*** EXTRACTED ENTRIES Section Begins ***

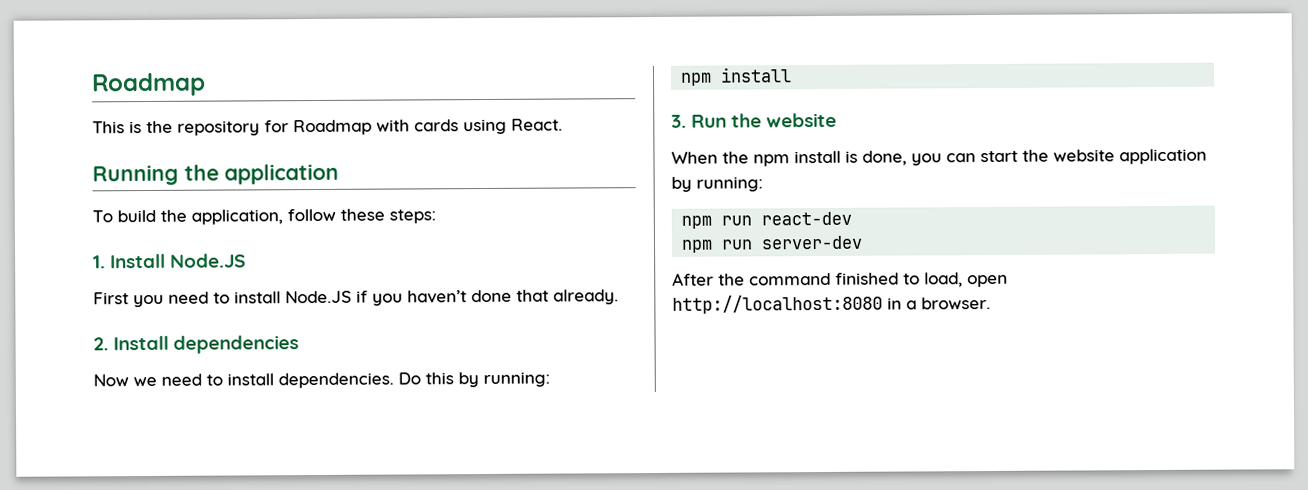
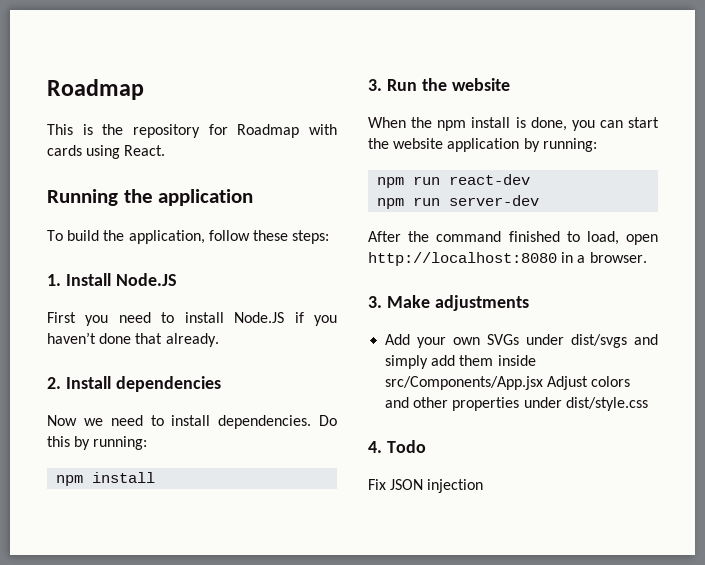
(991, 303) none -> [368,295,529,311] [385,334,658,348] [385,355,536,369] [385,376,631,390] [385,397,648,411] [368,440,426,453] [368,479,484,493] // 3. Make adjustments // Add your own SVGs under dist/svgs and simply add them inside src/Components/App.jsx Adjust colors and other properties under dist/style.css // 4. Todo // Fix JSON injection

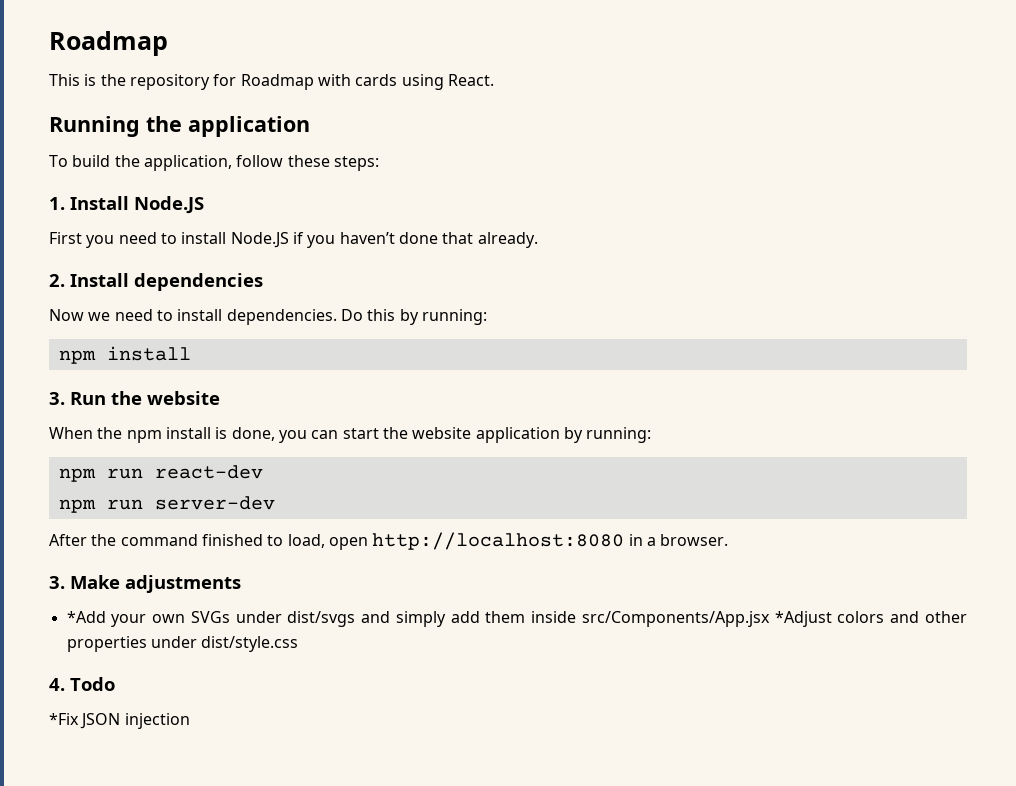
[385,334,411,345] Add -> [66,611,106,623] *Add
[547,376,589,390] Adjust -> [774,611,832,627] *Adjust
[368,479,386,490] Fix -> [49,713,79,725] *Fix

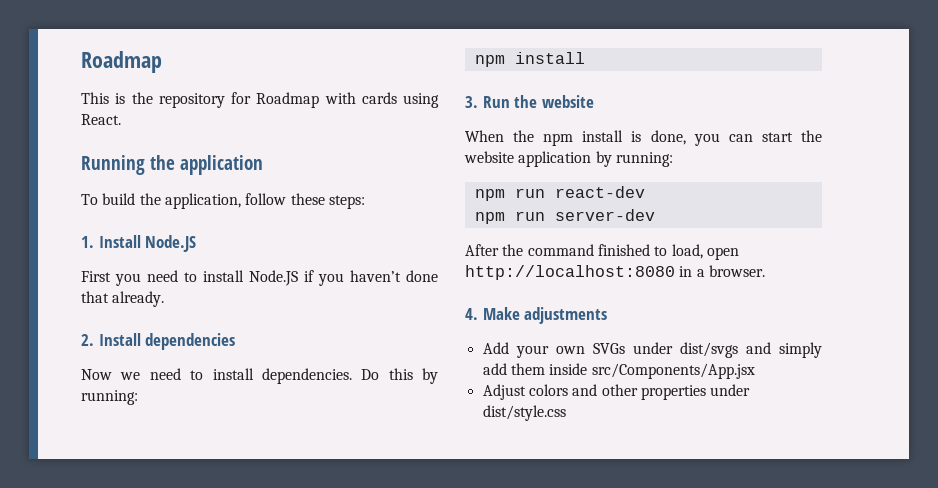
[49,576,65,589] 3. -> [465,308,478,320] 4.
[66,611,106,623] *Add -> [482,342,509,354] Add
[774,611,832,627] *Adjust -> [482,384,526,400] // Adjust
[49,677,115,691] [49,713,190,729] // 4. Todo // *Fix JSON injection -> (566, 413) none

*** EXTRACTED ENTRIES Section Ends ***

> **TASK TO COMPLETE**:
Say how many lines of the material contain the word "Todo", with no other text.

> **ANSWER SPACE**:
2